It’s a familiar story for many in the industry: A company just launched a new website, and their traffic has dropped! Now, we have to figure out what went wrong.
If we’re lucky, the new website will have an obvious problem — the company eliminated a lot of content, something is affecting the indexing, or the on-page optimization has some issues. Other times, we’ll see an obvious drop in inbound links and realize someone probably didn’t implement the redirects correctly.
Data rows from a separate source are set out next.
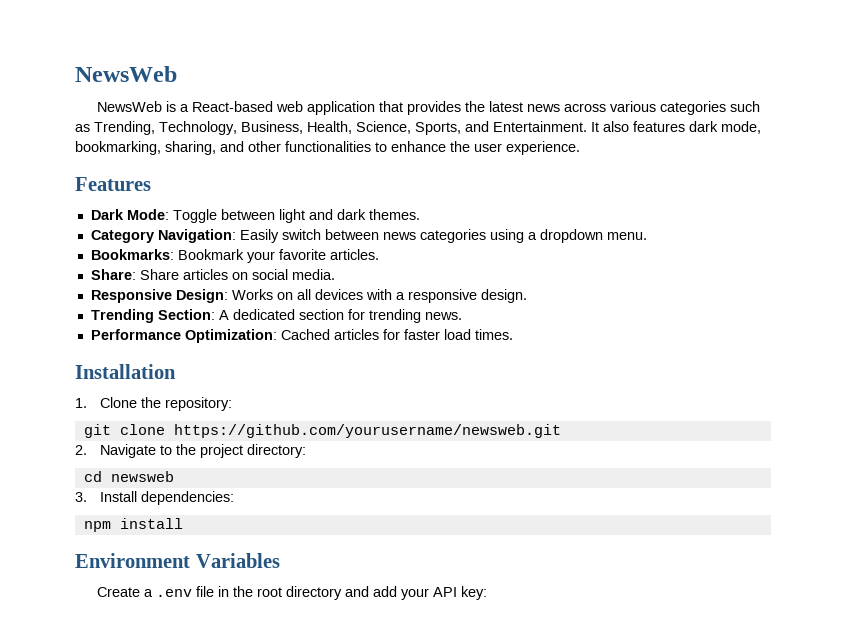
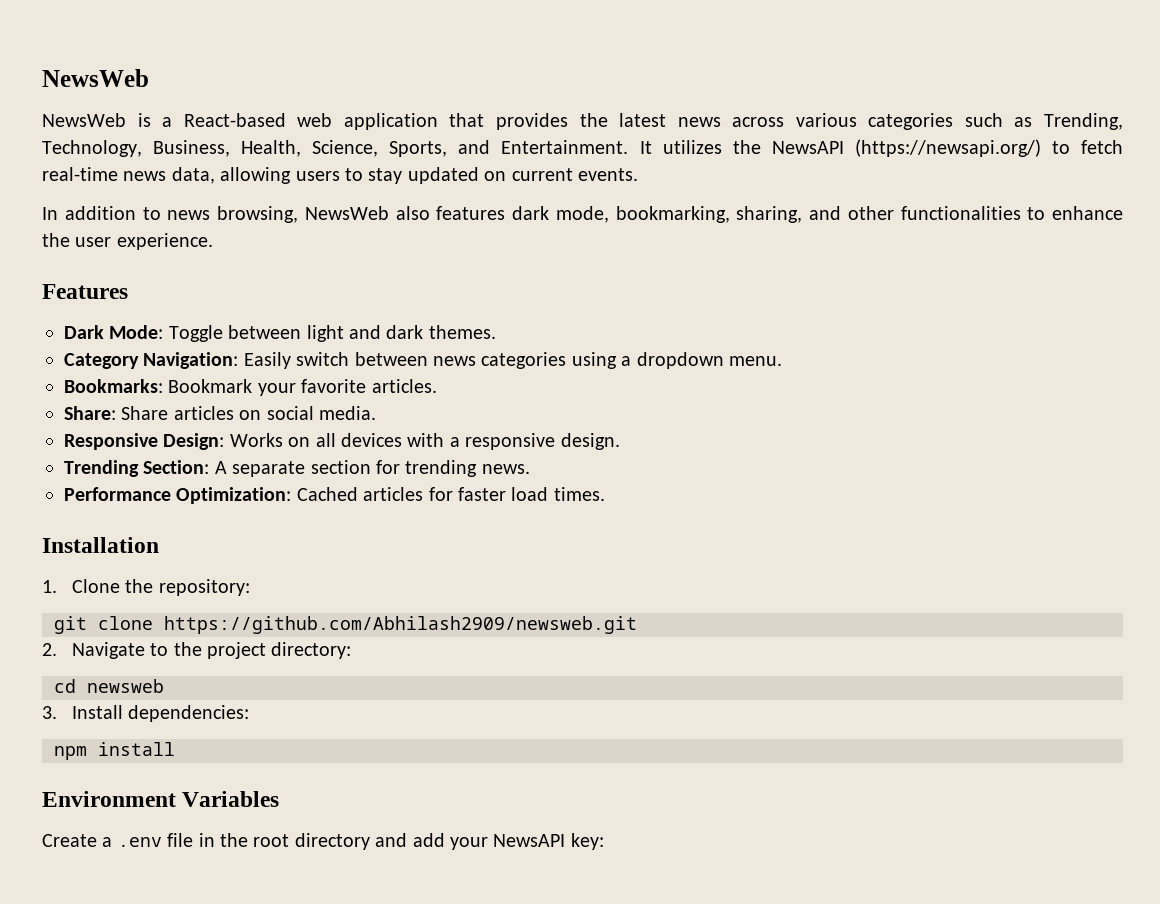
- It also features dark mode, bookmarking, sharing, and other functionalities to enhance the user experience.
+ It utilizes the NewsAPI (https://newsapi.org/) to fetch real-time news data, allowing users to stay updated on current events.
+ In addition to news browsing, NewsWeb also features dark mode, bookmarking, sharing, and other functionalities to enhance the user experience.
- Trending Section: A dedicated section for trending news.
+ Trending Section: A separate section for trending news.
- git clone https://github.com/yourusername/newsweb.git
+ git clone https://github.com/Abhilash2909/newsweb.git
- Create a .env file in the root directory and add your API key:
+ Create a .env file in the root directory and add your NewsAPI key:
Perhaps the company who built the website skipped doing redirects, which creates a problem in that we likely don’t have a list of the old URLs or site structure to properly map and implement the redirects.
When There’s No Obvious Culprit
In rare cases, the site structure may be the same, URLs the same, redirects from the previous website are done, content is the same, there are no indexation issues, and on-page optimization is just as good as the previous version; yet somehow, the traffic, rankings, and links still drop.
It’s possible the problem is still redirects, but from previous versions of the website that haven’t existed in years. 301 redirects are meant to pass the value of links and the user from one page to another or one website to another. Rarely are redirects from previous versions of the website carried over and updated when a new website is launched.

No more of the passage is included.